$1.74 billion in ad revenue but pays $1.51 billion to related entities
Facebook, WhatsApp and Instagram generated $1.74 billion from just a fraction of Australian advertisers last year; That was a 19 percent increase from 2024, but sent $1.51 billion of that back to other Meta-owned companies for the privilege of reselling the tech giant’s ad inventory.
Financial statements submitted to the corporate regulator reveal that the tech giant’s local subsidiary Facebook Australia also paid its first dividend in at least two years ($120 million) to its US-based parent and finished the year with just 128 employees.
The applications come as the Albanian government prepares to unveil draft legislation on the News Media Bargaining Incentive, which aims to force tech giants, including Meta, to pay publishers for the value of journalism distributed on their platforms.
Meta’s financial data shows its local entity collected $1.74 billion in gross advertising revenue from select Australian customers, up from $1.46 billion in 2024. However, it only reported net income of $223.9 million, largely due to the fact that Meta had paid out $1.51 billion to companies it owned worldwide.
This is because Facebook Australia is technically a retailer; so when it sells an ad to a business in Australia, it pays another company within Meta’s US$1.7 trillion ($2.37 trillion) corporate group for the virtual space to display that ad on Instagram, Facebook or WhatsApp.
Meta’s actual earnings from Australia are likely to be much higher, as the Australian company only sells to “designated” local customers, while others buy advertising directly from Meta companies based overseas.
After employee expenses of $81 million and income taxes of $47.9 million, the organization posted a net profit of $61.2 million, compared to $48.6 million the previous year, a 26 percent increase.
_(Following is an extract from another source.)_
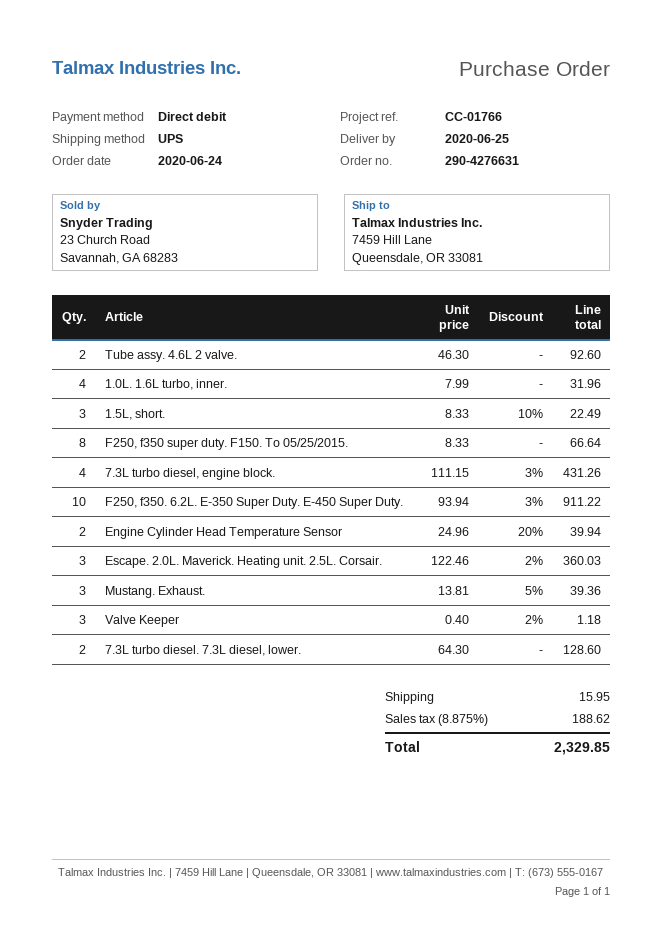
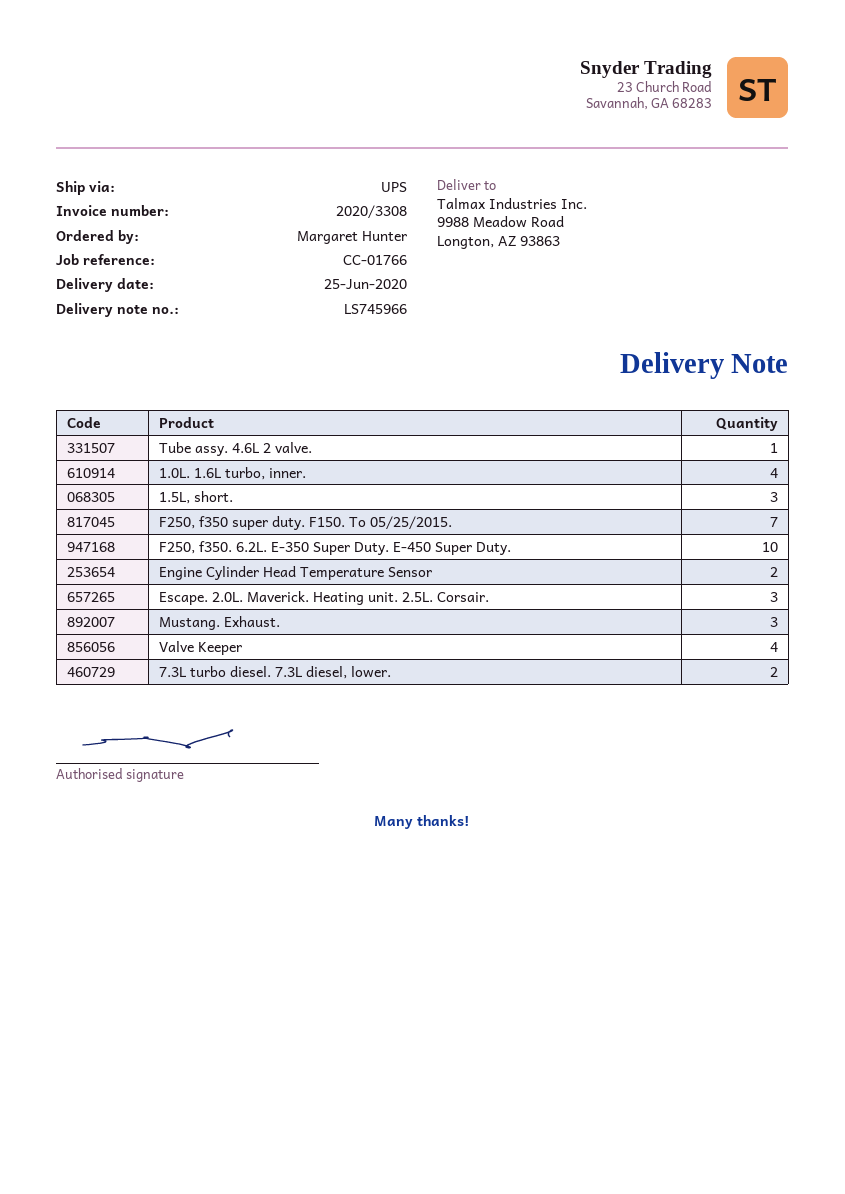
ship to: 7459 Hill Lane, Queensdale, OR 33081 -> 9988 Meadow Road, Longton, AZ 93863
Tube assy. 4.6L 2 valve.: 2 -> 1
F250, f350 super duty. F150. To 05/25/2015.: 8 -> 7
7.3L turbo diesel, engine block.: 4 -> none
Valve Keeper: 3 -> 4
The $120 million dividend exceeded the company’s full-year profit, reducing profits accumulated in previous years. Facebook Australia’s primary parent company is based in the corporate-friendly, high-privacy US state of Delaware.
Meta’s Australian arm has been contacted for comment. This comes as the company this week reports first-quarter US earnings alongside Alphabet, Amazon, Microsoft and Apple, five companies that make up nearly a quarter of the S&P 500’s weight. Josh Gilbert, eToro’s chief analyst for the Asia-Pacific region, said the ad engine is key to whether investors can tolerate Meta’s increased AI spending.
“Meta’s story is the simplest of these five, with the dominant advertising industry funding the future of AI,” Gilbert said. “Zuckerberg has made more money than most from AI spending as he continues to deliver advertising work, but the market will want to see AI monetization consolidate, not stagnate.”
It also comes as Meta’s chief technology officer Andrew Bosworth told staff the company would accelerate internal data collection under a program rebranded as the “Agent Transformation Accelerator.” He envisions a future where AI agents will perform most of the work, while employees will direct, review and improve them.
access point
A separate tool, called the Model Ability Initiative, captures how workers interact with their computers—pop-up menus, keyboard shortcuts, on-screen content—to train models that have trouble replicating human behavior, according to a report from Reuters. Meta spokesman Andy Stone said the data will not be used for performance evaluations.
Meta plans to lay off 10 percent of its global workforce as of May 20 by increasing its spending on artificial intelligence. In Australia, headcount increased marginally from 125 to 128 from 2024 to 2025; but the company has increased revenue by hundreds of millions since 2022, while losing almost 20 percent of its local workforce.
Legislation on Australia’s News Media Bargaining Promotion is expected this week. Under the compensation and offset plan, platforms with more than $250 million in annual revenue will pay news publishers about 1.5 percent or face a 2.25 percent fee if they decline.
Meta withdrew from Australian news deals in March 2024, arguing that its news content had little value. The incoming plan closes the loophole in the original code that allowed platforms to evade liability by removing news, and the fee applies regardless. The government suggested the fee could be around 2.25 percent of the company’s revenue.